**Dataset records**

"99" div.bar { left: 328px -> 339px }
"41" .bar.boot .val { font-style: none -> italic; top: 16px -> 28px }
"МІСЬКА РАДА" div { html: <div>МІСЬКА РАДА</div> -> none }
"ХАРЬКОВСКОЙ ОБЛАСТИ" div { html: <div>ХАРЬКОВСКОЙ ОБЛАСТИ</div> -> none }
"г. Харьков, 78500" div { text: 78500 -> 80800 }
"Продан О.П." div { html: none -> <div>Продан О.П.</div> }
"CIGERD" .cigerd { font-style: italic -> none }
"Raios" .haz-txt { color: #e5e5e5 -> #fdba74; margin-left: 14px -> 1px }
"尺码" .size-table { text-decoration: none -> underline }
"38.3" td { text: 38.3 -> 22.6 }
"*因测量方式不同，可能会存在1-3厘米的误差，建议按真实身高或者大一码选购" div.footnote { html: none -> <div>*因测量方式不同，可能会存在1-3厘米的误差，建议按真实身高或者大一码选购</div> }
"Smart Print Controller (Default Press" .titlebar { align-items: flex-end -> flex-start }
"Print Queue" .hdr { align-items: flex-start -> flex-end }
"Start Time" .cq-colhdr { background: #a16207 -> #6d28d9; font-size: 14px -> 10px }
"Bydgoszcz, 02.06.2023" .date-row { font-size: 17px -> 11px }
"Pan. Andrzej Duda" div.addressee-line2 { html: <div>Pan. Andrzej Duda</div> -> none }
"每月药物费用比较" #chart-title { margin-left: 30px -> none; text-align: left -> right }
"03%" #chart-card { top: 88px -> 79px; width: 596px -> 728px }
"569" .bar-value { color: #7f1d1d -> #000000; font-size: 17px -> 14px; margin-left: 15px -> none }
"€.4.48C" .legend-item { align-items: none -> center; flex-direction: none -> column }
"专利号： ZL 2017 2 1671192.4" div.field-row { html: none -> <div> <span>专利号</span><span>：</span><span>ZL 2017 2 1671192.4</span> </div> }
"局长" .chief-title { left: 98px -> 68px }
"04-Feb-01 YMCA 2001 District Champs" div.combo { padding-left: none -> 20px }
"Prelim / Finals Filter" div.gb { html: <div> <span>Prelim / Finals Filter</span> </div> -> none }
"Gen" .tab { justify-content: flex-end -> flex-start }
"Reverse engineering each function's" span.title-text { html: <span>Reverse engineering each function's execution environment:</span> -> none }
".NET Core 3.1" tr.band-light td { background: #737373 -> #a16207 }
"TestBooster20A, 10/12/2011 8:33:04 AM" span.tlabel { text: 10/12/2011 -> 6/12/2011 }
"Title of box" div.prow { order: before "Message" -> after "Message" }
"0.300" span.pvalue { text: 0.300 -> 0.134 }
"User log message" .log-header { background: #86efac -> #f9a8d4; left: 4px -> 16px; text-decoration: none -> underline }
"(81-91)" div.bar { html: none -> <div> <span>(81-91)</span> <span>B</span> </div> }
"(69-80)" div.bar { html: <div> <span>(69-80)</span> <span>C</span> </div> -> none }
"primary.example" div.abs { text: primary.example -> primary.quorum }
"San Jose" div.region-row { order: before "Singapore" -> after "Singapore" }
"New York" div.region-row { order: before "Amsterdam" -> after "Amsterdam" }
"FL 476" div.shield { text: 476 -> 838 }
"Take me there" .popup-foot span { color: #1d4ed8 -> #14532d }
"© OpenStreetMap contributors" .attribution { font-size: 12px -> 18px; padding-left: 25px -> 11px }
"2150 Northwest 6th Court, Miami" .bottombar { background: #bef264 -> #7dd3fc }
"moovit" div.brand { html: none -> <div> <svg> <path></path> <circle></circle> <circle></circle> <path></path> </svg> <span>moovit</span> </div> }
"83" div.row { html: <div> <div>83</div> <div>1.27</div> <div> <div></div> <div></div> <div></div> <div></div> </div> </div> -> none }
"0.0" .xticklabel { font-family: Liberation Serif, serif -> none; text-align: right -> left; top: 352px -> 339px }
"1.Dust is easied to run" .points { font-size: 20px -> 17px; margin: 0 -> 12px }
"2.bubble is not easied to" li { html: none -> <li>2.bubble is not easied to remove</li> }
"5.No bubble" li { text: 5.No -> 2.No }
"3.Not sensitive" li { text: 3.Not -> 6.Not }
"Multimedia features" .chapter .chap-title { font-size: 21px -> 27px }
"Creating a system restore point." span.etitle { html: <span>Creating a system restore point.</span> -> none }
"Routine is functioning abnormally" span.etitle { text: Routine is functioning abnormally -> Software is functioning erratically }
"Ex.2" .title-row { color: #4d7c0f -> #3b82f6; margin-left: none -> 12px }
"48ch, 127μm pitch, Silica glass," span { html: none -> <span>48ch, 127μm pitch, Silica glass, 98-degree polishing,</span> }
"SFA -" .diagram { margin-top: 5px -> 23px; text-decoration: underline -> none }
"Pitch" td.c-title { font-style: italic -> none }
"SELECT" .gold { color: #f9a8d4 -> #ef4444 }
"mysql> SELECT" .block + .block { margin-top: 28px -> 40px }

**What the exercise asks**
Report every line from the listing above where the string "before" can be found.

**Task response**
"Title of box" div.prow { order: before "Message" -> after "Message" }
"San Jose" div.region-row { order: before "Singapore" -> after "Singapore" }
"New York" div.region-row { order: before "Amsterdam" -> after "Amsterdam" }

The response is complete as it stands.